§ **Required action**
Between the line containing "[40,126,132,137] [40,165,718,178] //" and the line containing "[173,207,223,221] 50,332 ->" lies a run of lines; give that run again exactly, with both of those lines, and nothing else from the entries below.

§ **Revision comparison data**
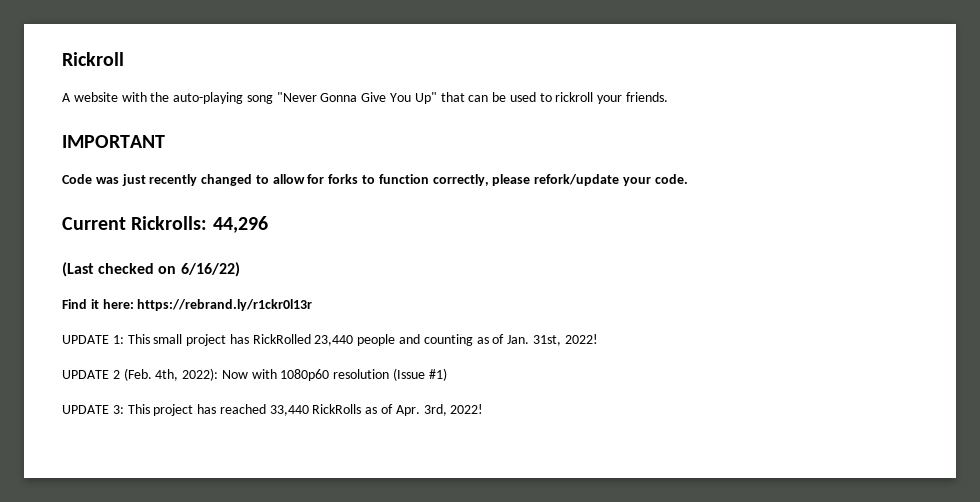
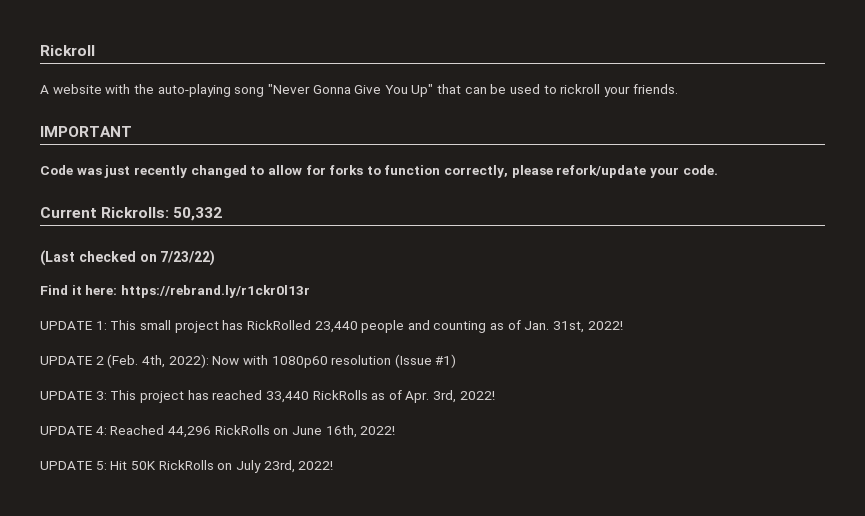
[212,216,268,233] 44,296 -> [173,207,223,221] 50,332
[180,262,240,277] 6/16/22) -> [160,250,216,266] 7/23/22)
(484, 409) none -> [40,425,396,438] [40,460,334,473] // UPDATE 4: Reached 44,296 RickRolls on June 16th, 2022! // UPDATE 5: Hit 50K RickRolls on July 23rd, 2022!

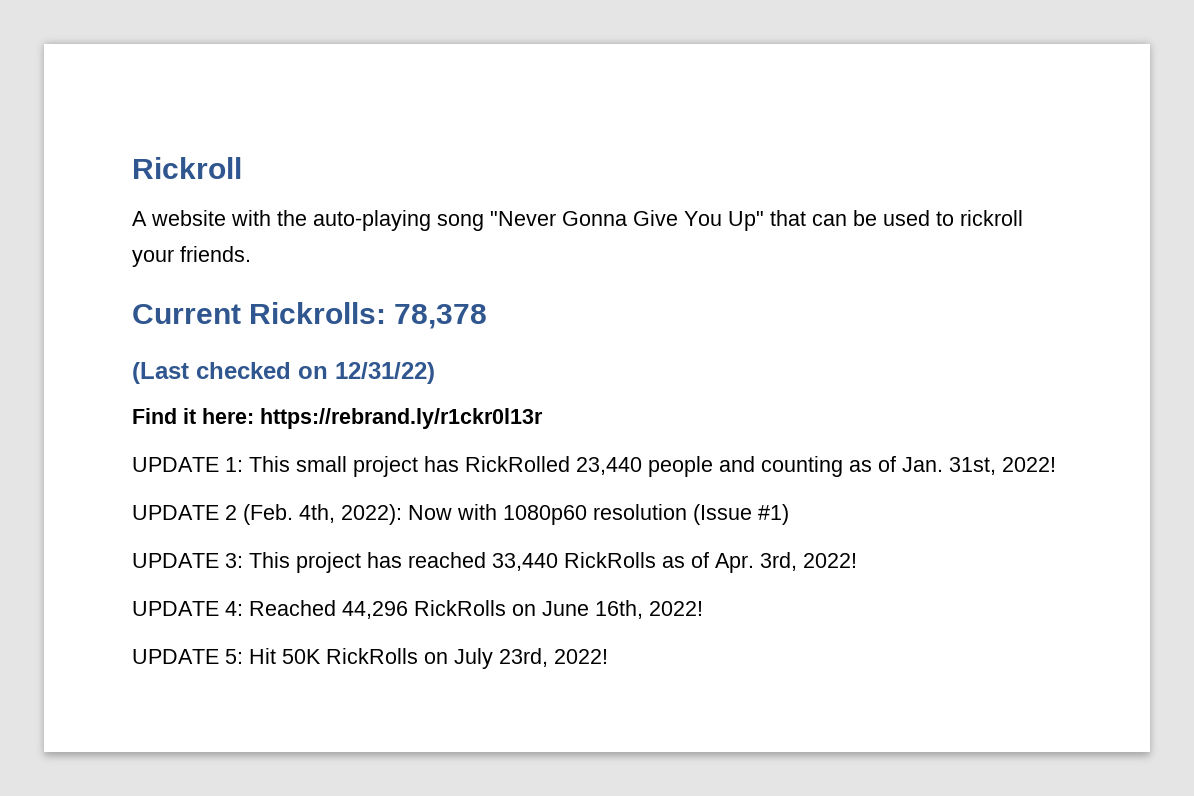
[40,126,132,137] [40,165,718,178] // IMPORTANT // Code was just recently changed to allow for forks to function correctly, please refork/update your code. -> (251, 254) none
[173,207,223,221] 50,332 -> [394,304,488,329] 78,378
[160,250,216,266] 7/23/22) -> [335,362,435,384] 12/31/22)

§ **Written solution**
[40,126,132,137] [40,165,718,178] // IMPORTANT // Code was just recently changed to allow for forks to function correctly, please refork/update your code. -> (251, 254) none
[173,207,223,221] 50,332 -> [394,304,488,329] 78,378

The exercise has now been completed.